Steve Canyon

This article is about the comic strip. For the band, see Steep Canyon Rangers.
Milton Caniff's Steve Canyon (November 17, 1963)

Steve Canyon was a long-running American adventure comic strip by writer-artist Milton Caniff. Launched shortly after Caniff retired from his previous strip, Terry and the Pirates, Steve Canyon ran from January 13, 1947 until June 4, 1988, shortly after Caniff's death. Caniff won the Reuben Award for the strip in 1971.

History

By 1946, Caniff had developed a worldwide reputation for his syndicated Terry and the Pirates. However, the rights for the strip he had created, written and drawn (for Chicago Tribune newspaper syndicate editor Captain Joseph Patterson), were entirely owned by the syndicate.
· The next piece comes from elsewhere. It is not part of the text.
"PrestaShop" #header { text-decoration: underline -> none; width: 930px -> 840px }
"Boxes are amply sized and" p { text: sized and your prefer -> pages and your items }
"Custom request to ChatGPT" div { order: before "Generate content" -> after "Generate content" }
Seeking creative control, Caniff negotiated with Field Enterprises for a new strip on which he could retain ownership.[1] The last Caniff episode of Terry and the Pirates appeared in December 1946, and then George Wunder took over the strip. Caniff's new strip, Steve Canyon, debuted in 168 newspapers.

Many strip creators before and since employ uncredited assistants or ghost artists, and Caniff was no exception. In 1952, he hired comic book artist Dick Rockwell (nephew of famed illustrator Norman Rockwell) as his assistant. While Caniff scripted and drew the main characters, Rockwell penciled and inked secondary characters and backgrounds. Rockwell continued on Canyon until Caniff's death on May 3, 1988.[2][3]
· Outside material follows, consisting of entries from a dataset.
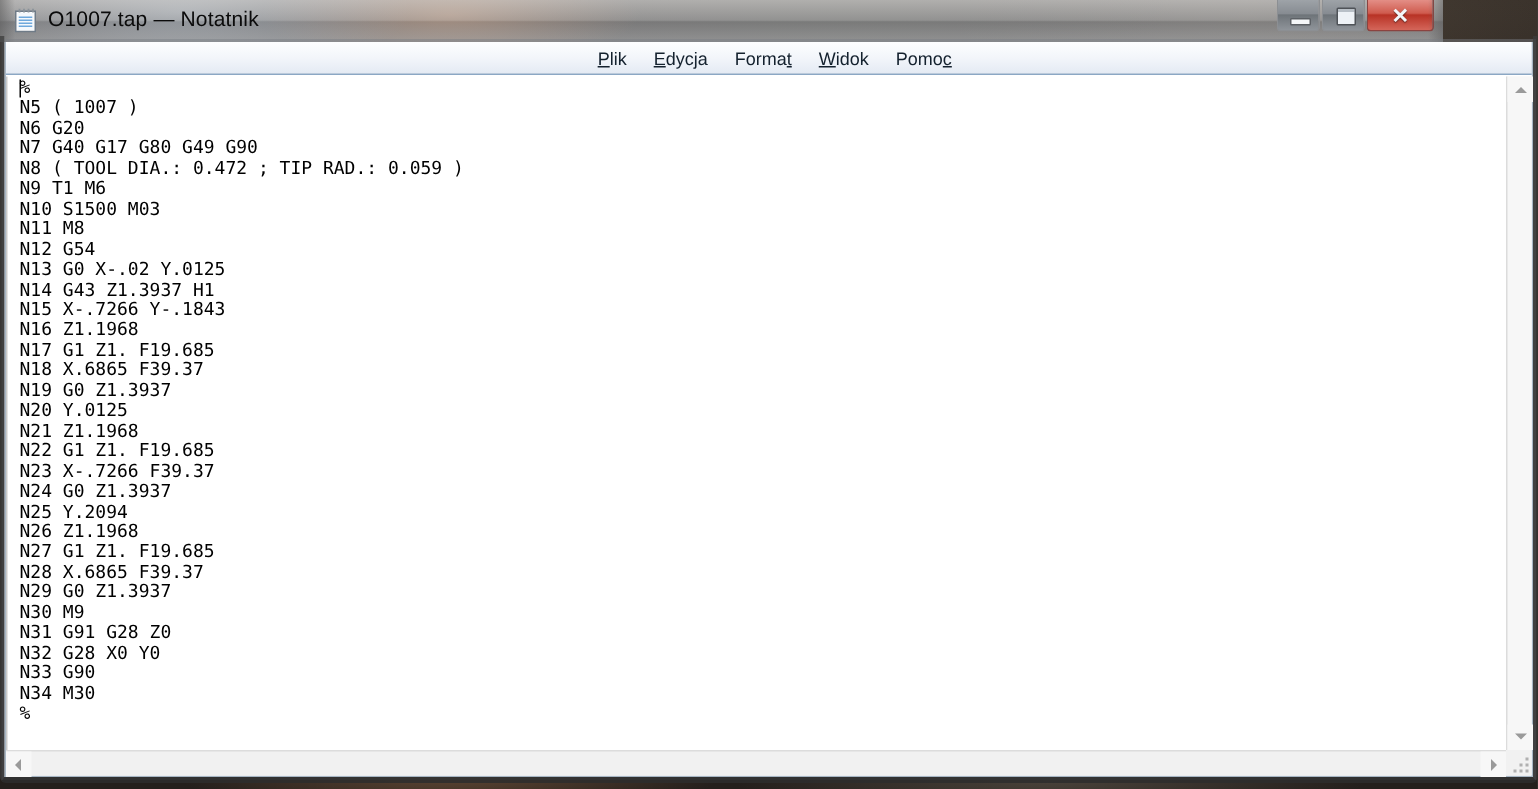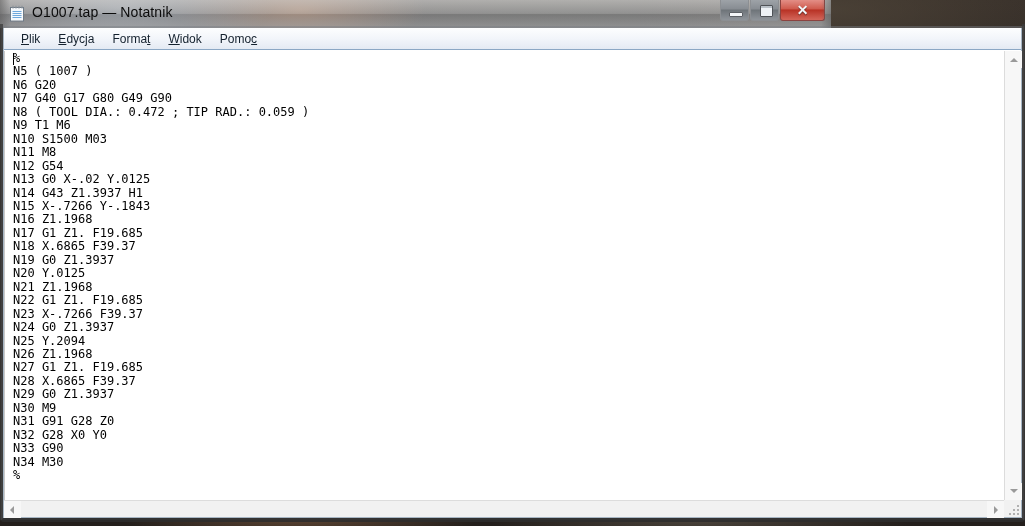"O1007.tap — Notatnik" #titlebar { width: 831px -> 962px }
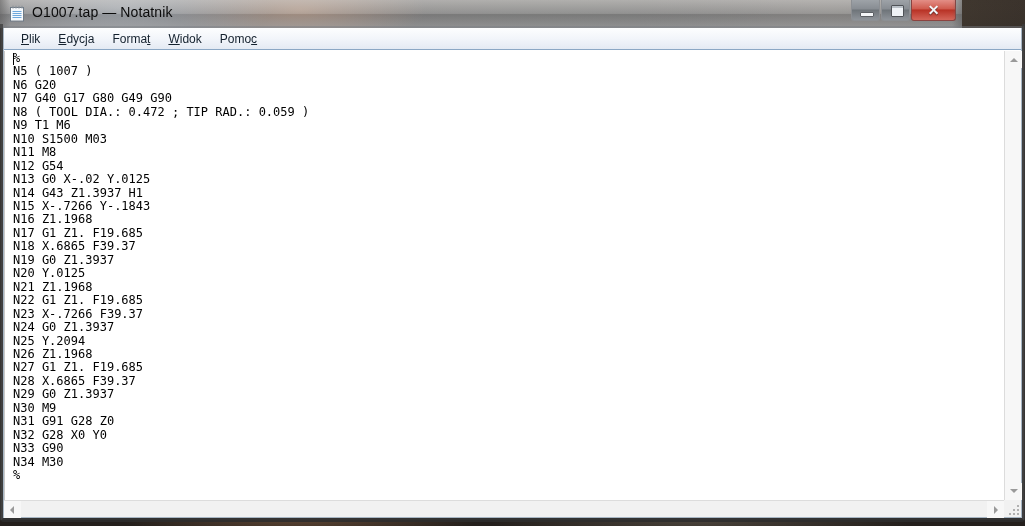"Plik" #menubar { justify-content: none -> center }
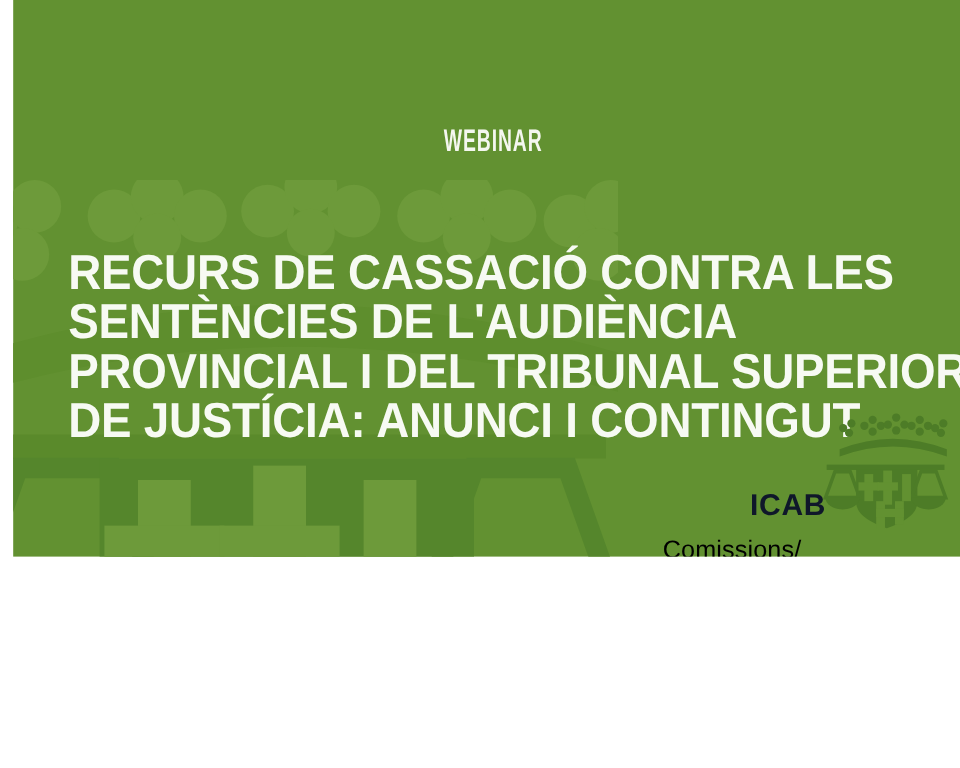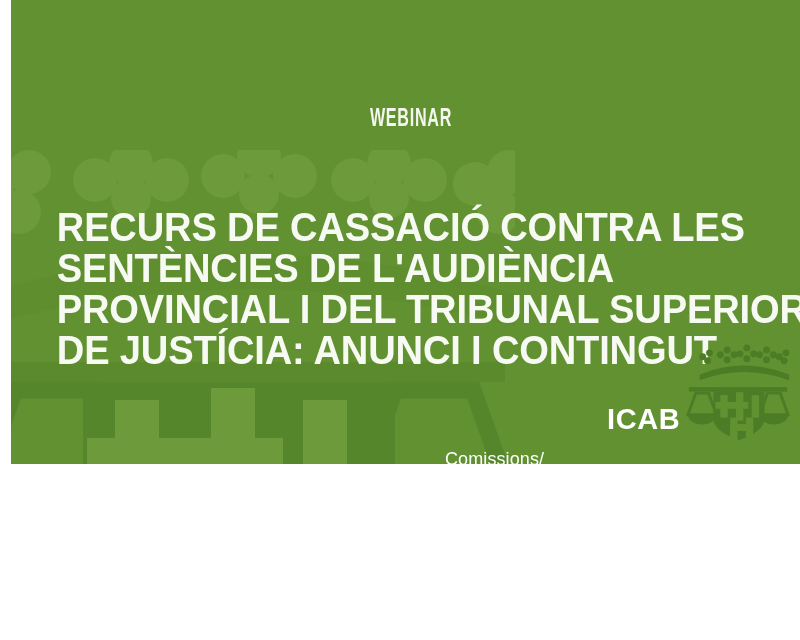"ICAB" .brand-text { color: #ffffff -> #0f172a; font-size: 29px -> 25px; left: 10px -> 28px }
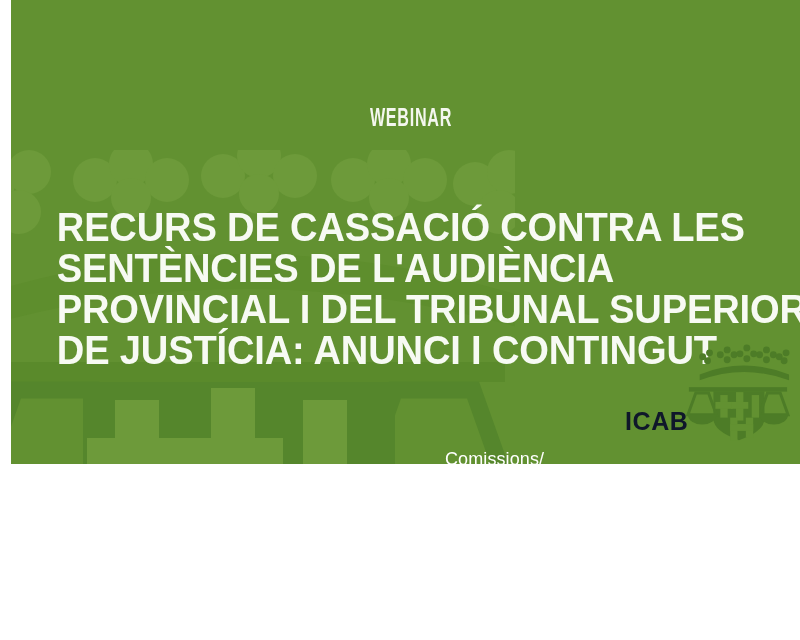"Comissions/" .caption { color: #ffffff -> #000000; font-size: 18px -> 21px; text-align: left -> center }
Milton Caniff with film actress Carol Ohmart, the model for Copper Calhoon in 1947.

The last syndicated Steve Canyon strip was a tribute to Caniff in two panels, one drawn by cartoonist Bill Mauldin, the other containing the signatures of 78 fellow cartoonists.

On June 23, 1997, an authorized 50th anniversary Steve Canyon strip was published by the Air Force Times, a civilian weekly newspaper covering the United States Air Force. Steve Canyon and the U.S. Air Force having been created the same year, the shared anniversary was celebrated with Steve Canyon appearing as part of a 96-page insert, The First Fifty Years: U.S. Air Force 1947-1997. Drawn in the style of a Sunday strip, the story and art for this commemorative were provided by Air Force Master Sergeant Russ Maheras, with coloring by Carl Gafford. On Monday, September 24, 2007, Air Force Times published a 60th anniversary Steve Canyon strip by Maheras.[4] The color, Sunday-style strip depicts Brigadier General Steve Canyon in Afghanistan, investigating Taliban activity.[5]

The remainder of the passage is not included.